[comp.compilers] YACC grammar for C language

djones@decwrl.dec.com (Dave Jones) (01/13/89)
> In article <175@calmasd.GE.COM>, jhh@calmasd.GE.COM (Jung Hamel) writes:
> 
>    Does anybody have or know of YACC grammar for C that does
> not require the lexical analyser to differentiate typedef
> names from other identifier names?

Nope, nobody does. There ain't no such thing. If type-names
are treated the same as identifiers, C is inherently ambiguous.

> We have tried to "fix" a
> grammar with this but always get an illegal grammar for YACC.
> Our lexical analyser does not have access to the full set of
> typedef names.

The lexical analyzer is going to have to know something about type-names.
It is very tricky to do it well. I have a suspicion that the
C grammar that has been circulating on the net for the last year or
two, with the comment that all it needs is a lexical analyzer, is, in
reality, a rather arcane practical joke.  But then again maybe not.

I'll show you how I did it.  I'm not too happy with the solution.
If you can think of a better way, please show me. I peeked into pcc
to see how they did it. Believe me, you don't even want to know. (Gack.)
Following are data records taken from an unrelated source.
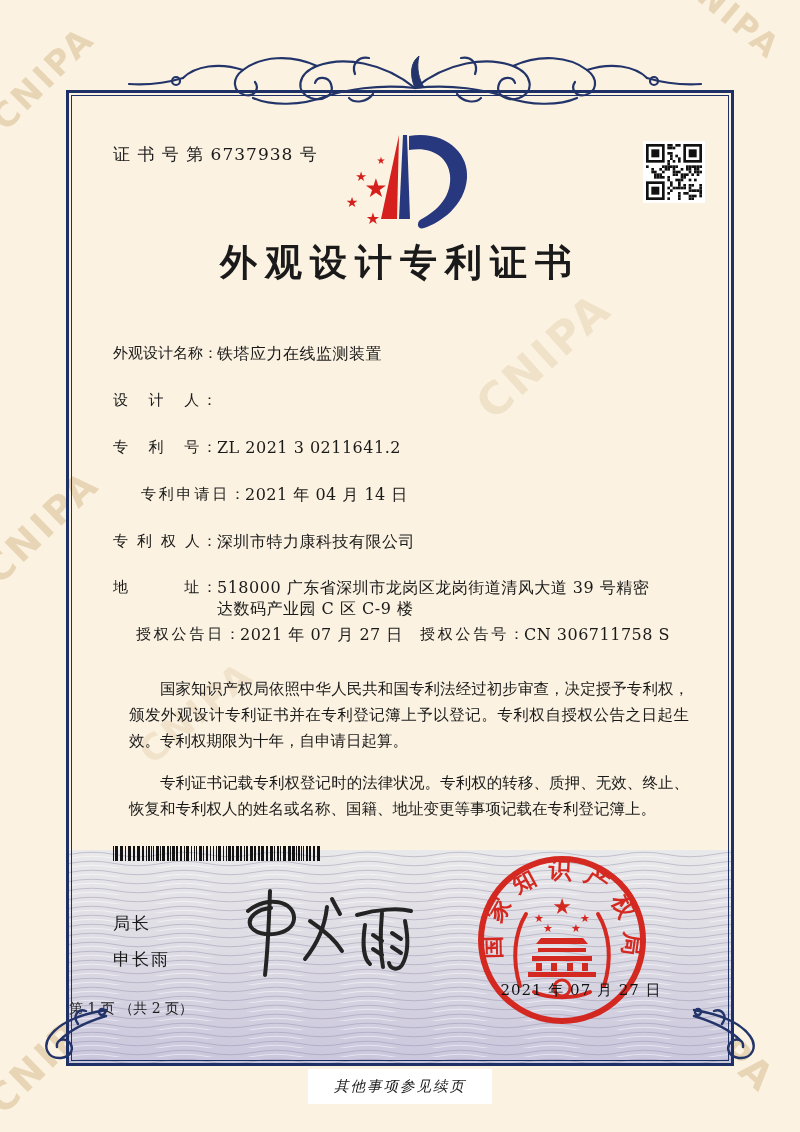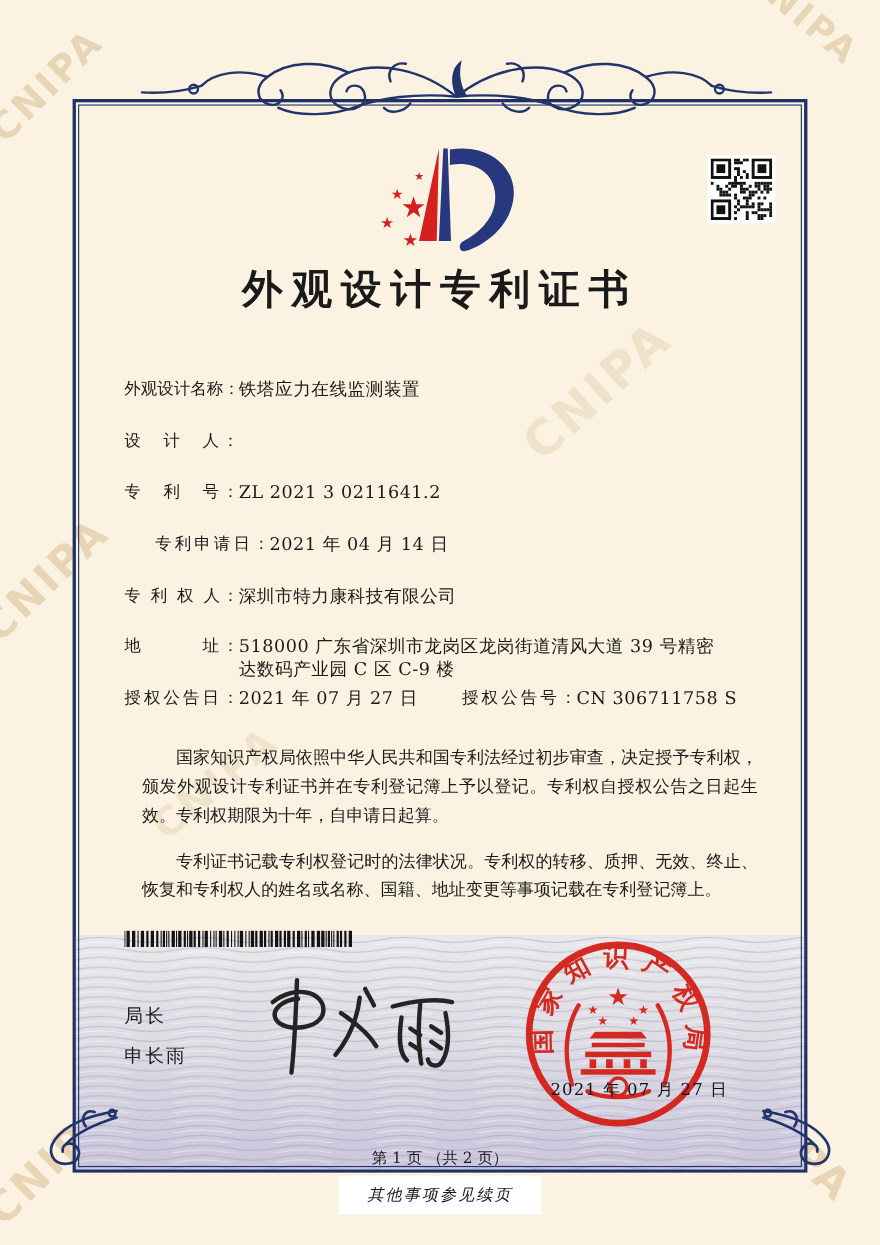"证 书 号 第 6737938" div.cert-number { html: none -> <div>证 书 号 第 6737938 号</div> }
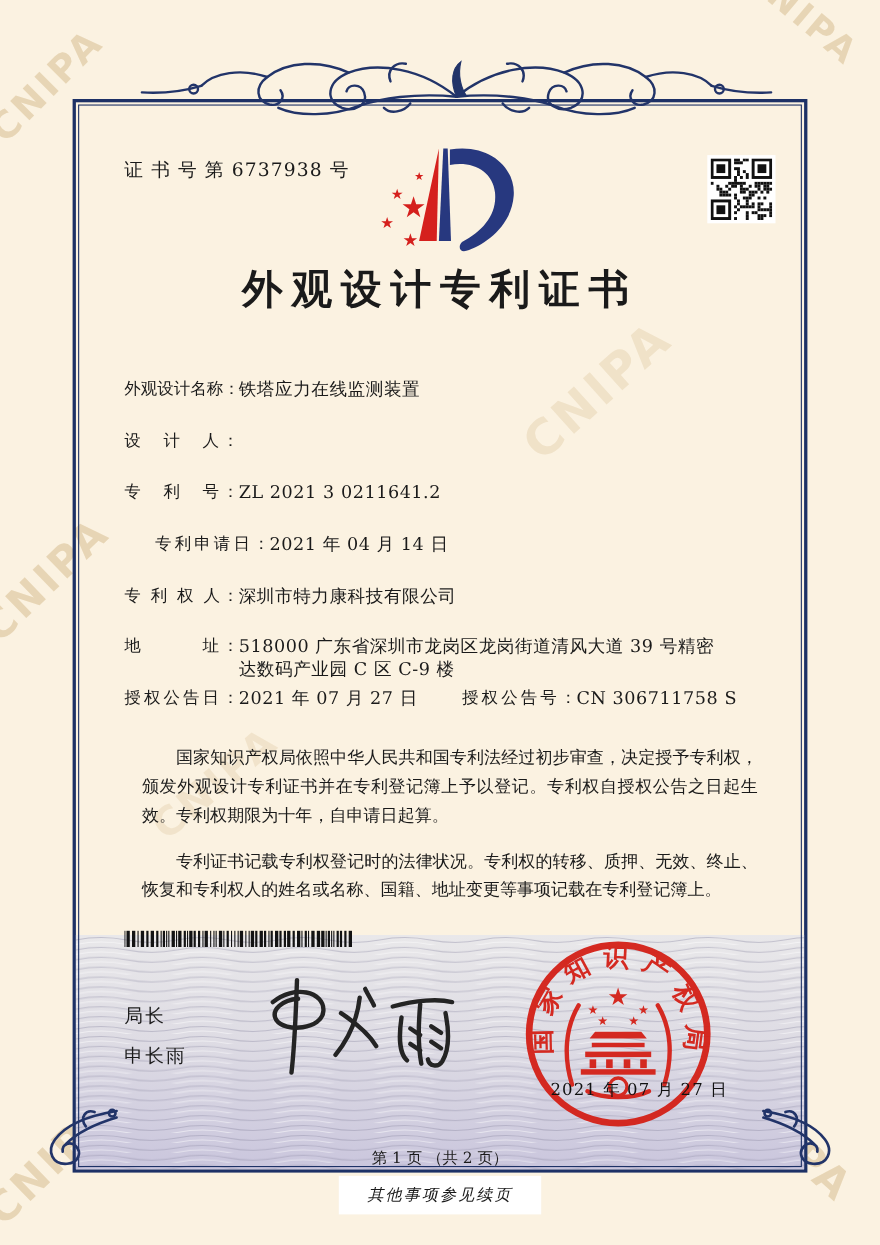"授权公告日：" div.row { margin-left: none -> 23px }
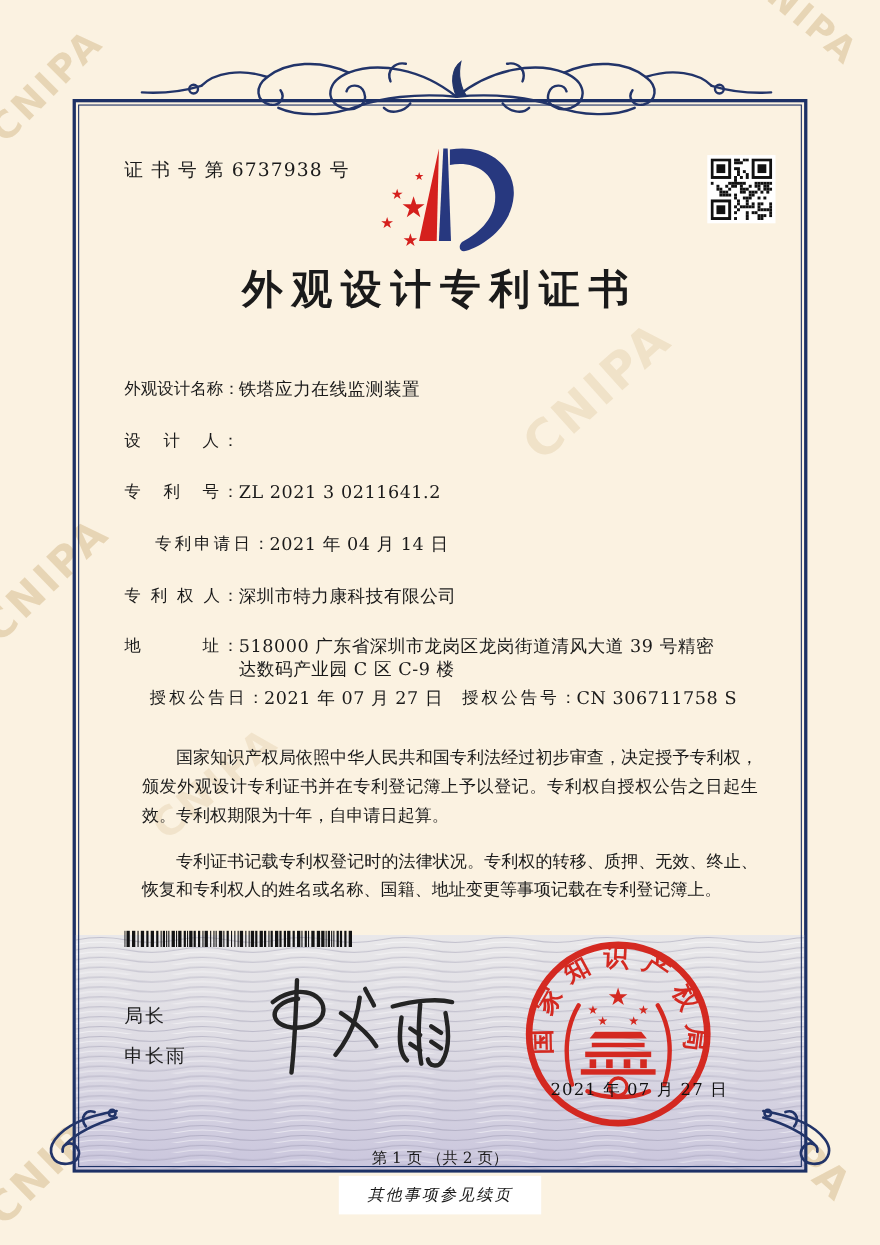"第 1 页 （共 2" .page-info { margin-top: 44px -> none; text-align: center -> none }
Anyhow, what I did was this:

The lexical scanner has access to the hash-table of type-names.
The trick is to tell the scanner when it needs to look an identifier
up in that table and when it does not. So I added two empty productions,
"td" and "ntd", to toggle typedefs on and off:

   td	: /* recognize typedef names as such. */
          { $$=0; typedefs_ok=1; }
        ;

   ntd	: /* recognize typedef names only as identifiers. */
	  { $$=0; typedefs_ok = 0; }
	;

These productions are used lots of places in the grammar, like so:

  struct_specifier
	: ntd STRUCT td IDENTIFIER '{' struct_declaration_list '}'
					{ $$=tree(N_StructIDDef); }

In this example, the parser first looks ahead at the keyword "struct",
and seeing it, decides to do the production ntd. Doing so turns
typename recognition off. Then the parser looks ahead to see an
identifier, which it cannot recognize as a typedef name.  Seeing the
identifier, it decides to do the production td, which turns typename
recognition back on.

Or so it would seem...

The catch is that yaccpar, the standard yacc parser-template, employs
what might be called "lazy LALR(1)" lookahead.  In some situations,
where the parser is destined to do a certain production willy-nilly,
it does not do a lookahead at all. (Recall that yacc uses "default"
productions in some error states.) It is difficult to predict where
yacc will be lazy and where it will not. You wouldn't want to depend
on that anyway. It could change on a yacc upgrade, or when you tweak
the C grammar.

Oh what to do? What to do? If the parser defers lexing IDENTIFIER
until after it does the production td, the identifier may incorrectly
be tagged as a type-name.

It does not help to move all the "td" productions to the other side
of IDENTIFIER. That breaks when yacc generates an "eager" lookahead.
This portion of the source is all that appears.